- Extracted entries
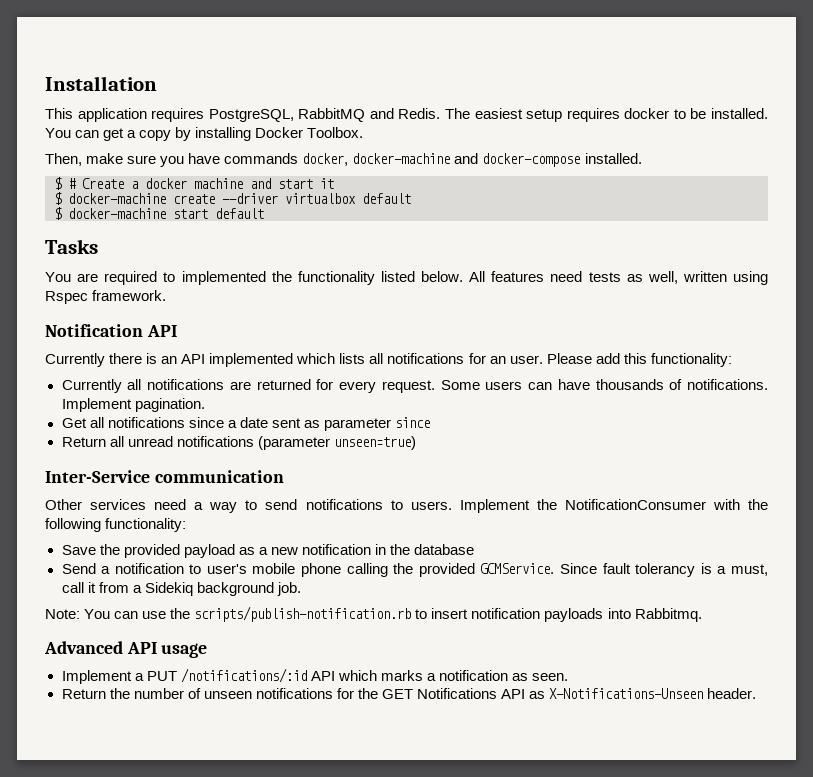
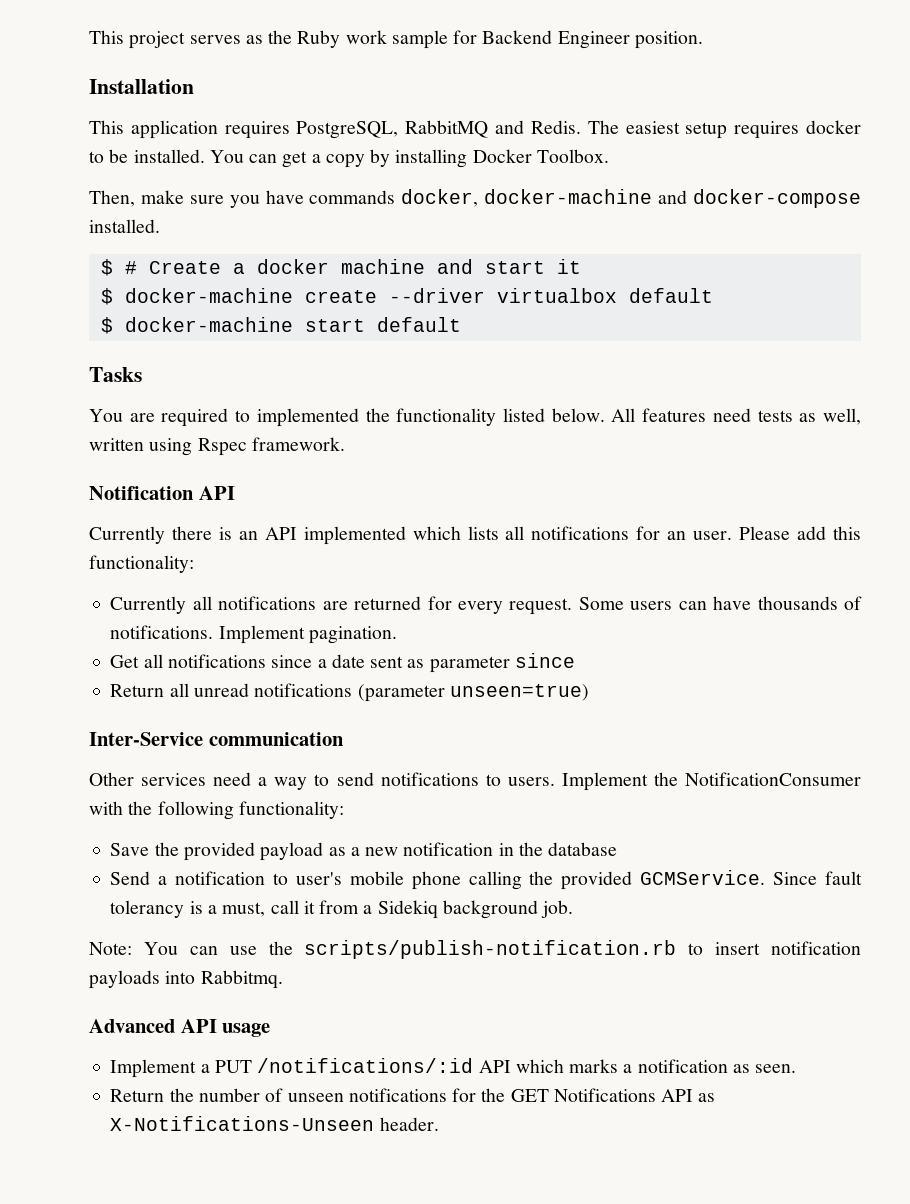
(45, 83) none -> [89,30,703,49] This project serves as the Ruby work sample for Backend Engineer position. //

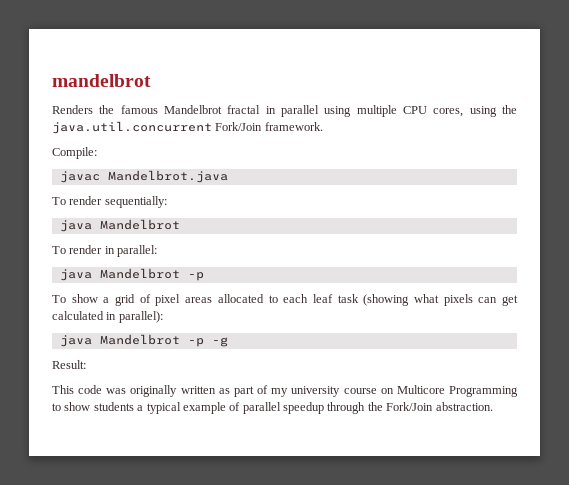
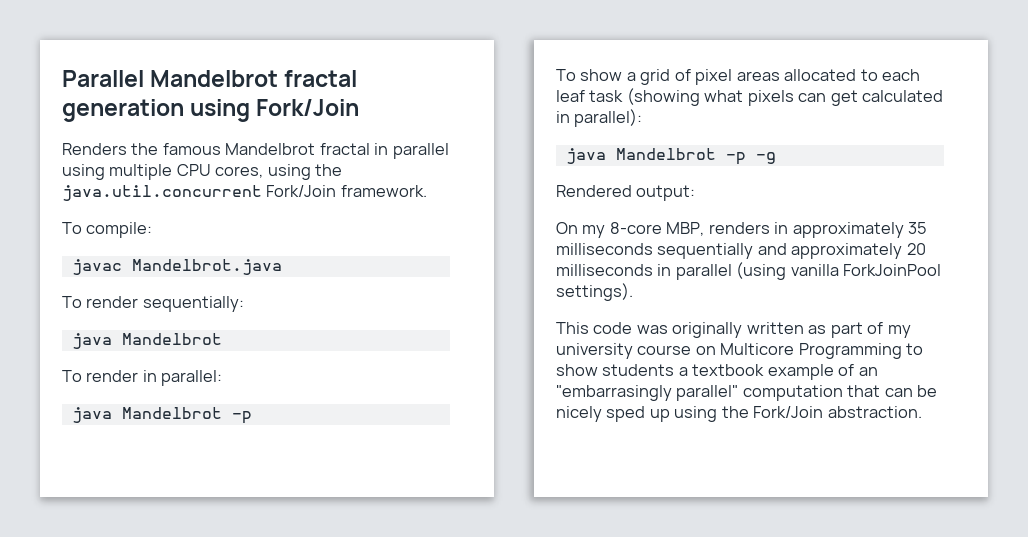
[52,74,151,87] mandelbrot -> [62,70,358,87] [62,99,360,122] Parallel Mandelbrot fractal generation using Fork/Join
[52,147,97,159] Compile: -> [62,222,153,238] To compile:
[52,360,86,369] Result: -> [556,185,696,201] [556,222,928,238] [556,243,926,259] [556,262,942,280] [556,283,633,301] Rendered output: // On my 8-core MBP, renders in approximately 35 milliseconds sequentially and approximately 20 milliseconds in parallel (using vanilla ForkJoinPool settings).
[146,402,181,414] typical -> [692,364,765,376] textbook
[242,402,366,414] parallel speedup through -> [858,367,878,376] [556,385,938,401] [556,406,718,422] an "embarrasingly parallel" computation that can be nicely sped up using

- What is being asked
Reproduce exactly, with nothing added, the lines from the one that contains "[52,360,86,369] Result: ->" to the end of the data.

- Response
[52,360,86,369] Result: -> [556,185,696,201] [556,222,928,238] [556,243,926,259] [556,262,942,280] [556,283,633,301] Rendered output: // On my 8-core MBP, renders in approximately 35 milliseconds sequentially and approximately 20 milliseconds in parallel (using vanilla ForkJoinPool settings).
[146,402,181,414] typical -> [692,364,765,376] textbook
[242,402,366,414] parallel speedup through -> [858,367,878,376] [556,385,938,401] [556,406,718,422] an "embarrasingly parallel" computation that can be nicely sped up using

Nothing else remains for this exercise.